By all accounts the series was aimed at a younger audience, with each episode containing plenty of action and excitement, each episode also apparently ended with a cliff hanger inviting the viewer to tune in the following week.
During the run of the series, the youngest cast member, John Leyton, had received a lot of fan mail, and it was suggested to Leyton that he might try his luck as a pop singer because he had the looks. Chart success came very quickly with his second single “Johnny, Remember Me”, becoming a huge hit.

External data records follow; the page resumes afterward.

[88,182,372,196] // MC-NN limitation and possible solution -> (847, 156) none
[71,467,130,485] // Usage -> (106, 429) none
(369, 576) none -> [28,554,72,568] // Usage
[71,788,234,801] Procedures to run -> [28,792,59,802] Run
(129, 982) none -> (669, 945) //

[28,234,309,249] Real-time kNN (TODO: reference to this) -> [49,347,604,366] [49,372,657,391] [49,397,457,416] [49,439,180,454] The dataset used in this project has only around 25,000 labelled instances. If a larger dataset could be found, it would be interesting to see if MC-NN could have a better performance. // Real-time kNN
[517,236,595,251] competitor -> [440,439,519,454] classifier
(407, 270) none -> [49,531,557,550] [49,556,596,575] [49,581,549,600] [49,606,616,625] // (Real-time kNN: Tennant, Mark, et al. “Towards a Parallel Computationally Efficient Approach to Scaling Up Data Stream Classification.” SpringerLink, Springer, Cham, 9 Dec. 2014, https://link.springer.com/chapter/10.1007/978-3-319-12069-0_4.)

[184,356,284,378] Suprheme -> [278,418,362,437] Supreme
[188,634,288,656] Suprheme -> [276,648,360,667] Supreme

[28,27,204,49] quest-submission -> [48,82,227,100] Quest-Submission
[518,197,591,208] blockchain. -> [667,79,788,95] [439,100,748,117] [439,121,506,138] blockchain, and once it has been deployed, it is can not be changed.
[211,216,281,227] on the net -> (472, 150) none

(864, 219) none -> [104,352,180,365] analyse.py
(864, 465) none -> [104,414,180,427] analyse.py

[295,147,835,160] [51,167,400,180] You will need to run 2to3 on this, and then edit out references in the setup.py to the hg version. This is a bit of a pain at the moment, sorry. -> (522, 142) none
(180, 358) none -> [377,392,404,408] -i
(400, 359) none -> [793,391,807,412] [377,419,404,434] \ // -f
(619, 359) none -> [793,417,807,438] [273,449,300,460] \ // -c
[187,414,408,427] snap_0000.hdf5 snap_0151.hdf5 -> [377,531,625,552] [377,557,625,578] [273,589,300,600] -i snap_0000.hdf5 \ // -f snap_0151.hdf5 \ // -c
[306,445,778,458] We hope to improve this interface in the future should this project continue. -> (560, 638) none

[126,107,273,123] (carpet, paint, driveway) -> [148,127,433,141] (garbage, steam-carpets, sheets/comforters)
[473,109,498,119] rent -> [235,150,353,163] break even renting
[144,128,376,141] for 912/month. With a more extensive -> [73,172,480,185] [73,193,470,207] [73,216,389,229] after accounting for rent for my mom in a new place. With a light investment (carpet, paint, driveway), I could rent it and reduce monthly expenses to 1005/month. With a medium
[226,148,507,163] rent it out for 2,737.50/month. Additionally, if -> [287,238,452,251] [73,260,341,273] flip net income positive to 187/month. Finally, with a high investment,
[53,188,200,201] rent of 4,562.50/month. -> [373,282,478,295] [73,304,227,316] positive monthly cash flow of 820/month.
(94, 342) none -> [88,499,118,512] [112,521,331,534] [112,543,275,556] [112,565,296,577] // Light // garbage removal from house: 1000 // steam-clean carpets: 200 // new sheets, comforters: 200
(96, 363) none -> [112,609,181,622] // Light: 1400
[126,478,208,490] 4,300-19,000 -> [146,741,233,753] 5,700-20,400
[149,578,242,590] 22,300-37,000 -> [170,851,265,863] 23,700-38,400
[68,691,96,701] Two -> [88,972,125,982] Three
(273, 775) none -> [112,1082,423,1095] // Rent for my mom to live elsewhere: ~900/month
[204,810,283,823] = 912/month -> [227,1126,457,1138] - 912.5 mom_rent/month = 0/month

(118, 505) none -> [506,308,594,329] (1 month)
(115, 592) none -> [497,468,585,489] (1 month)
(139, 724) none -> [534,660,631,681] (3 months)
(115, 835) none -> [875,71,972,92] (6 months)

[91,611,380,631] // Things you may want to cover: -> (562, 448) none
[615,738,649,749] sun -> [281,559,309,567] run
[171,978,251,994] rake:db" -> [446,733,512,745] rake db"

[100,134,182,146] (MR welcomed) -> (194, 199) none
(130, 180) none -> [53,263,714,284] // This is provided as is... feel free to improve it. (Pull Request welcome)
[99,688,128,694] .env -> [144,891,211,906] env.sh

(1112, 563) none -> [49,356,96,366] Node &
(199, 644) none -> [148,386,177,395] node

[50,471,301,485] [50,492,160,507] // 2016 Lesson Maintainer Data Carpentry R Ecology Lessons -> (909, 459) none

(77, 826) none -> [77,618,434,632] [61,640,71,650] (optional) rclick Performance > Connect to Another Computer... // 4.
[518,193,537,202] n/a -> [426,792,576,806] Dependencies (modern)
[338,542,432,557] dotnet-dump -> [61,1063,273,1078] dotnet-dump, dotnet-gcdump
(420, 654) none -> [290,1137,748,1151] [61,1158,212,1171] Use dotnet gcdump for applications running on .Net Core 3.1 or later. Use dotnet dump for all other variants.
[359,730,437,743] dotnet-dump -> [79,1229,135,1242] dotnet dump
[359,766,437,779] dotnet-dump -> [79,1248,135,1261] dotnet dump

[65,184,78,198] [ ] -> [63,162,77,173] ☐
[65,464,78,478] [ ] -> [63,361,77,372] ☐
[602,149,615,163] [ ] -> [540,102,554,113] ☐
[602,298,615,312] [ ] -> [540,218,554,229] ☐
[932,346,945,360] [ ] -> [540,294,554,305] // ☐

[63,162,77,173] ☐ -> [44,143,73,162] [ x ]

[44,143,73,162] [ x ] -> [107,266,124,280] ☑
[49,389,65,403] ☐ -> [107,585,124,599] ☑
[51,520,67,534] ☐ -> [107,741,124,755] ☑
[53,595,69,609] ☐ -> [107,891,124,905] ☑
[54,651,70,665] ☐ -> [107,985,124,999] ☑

Several big names appeared in the series in supporting roles among them Oliver Reed and Terrence Alexander. Reed playing Gus Norman in the first story “Biggles on the Home Front”. While Dad’s Army regular John Laurie appeared in the adventure “Biggles Flies North”.
The series was written by Tony Warren who would go onto create Coronation Street, whilst the series composer, Tony Spier, would also write the theme music for that later series.
Sadly not much other information is available about this series and a planned DVD release by Network was canceled due to a possible new version being in the early stages of pre-production.
Only items known to be relating to the Grenada TV series are included here.
Very short lived American TV series inspired by the H.G. Wells novel, starring David McCallum, one of the stars from sixties hit series the Man from U.N.C.L.E.. The series lasted only 12 episodes along with the TV movie pilot episode. A fairly common practice in the early seventies was to make these effectively back door pilots for TV series , which basically meant making a feature length TV movie, which if it proved successful enough would pave the way for a full series.
This pilot movie had McCullum starring as Dr Daniel Westin , who while working for the Klae Corporation, in the field of molecular disintegration for medical purposes, discovers a side effect of the process is that things can be turned invisible only to reappear a few hours later. Westin obsessed with his work turns himself invisible, in part to prove that a human can survive the process, and also to test a serum he has developed to reverse the invisibility.
Upon showing his discoveries to Walter Carlson, he discovers that funding has come from military sources. To prevent military usage of his invention, Westin then attempts to destroy his research and all the equipment, but not before becoming invisible in order for him to make his escape. Westin briefly becomes visible after his escape only to find that the process is unstable, when he turn invisible and is unable use the serum to reverse this. A friend is able to help him by creating a face mask and gloves from a special material called Dermaplex, that has the same properties as human skin. By the conclusion of the pilot, the process’ lack of stability renders it effectively useless for commercial or military applications, and the Klae Corporation is persuaded to re-employ him in his research capacity despite his condition. The following series then saw Daniel seeking to perfect his work and at the same time find a cure for his invisibility.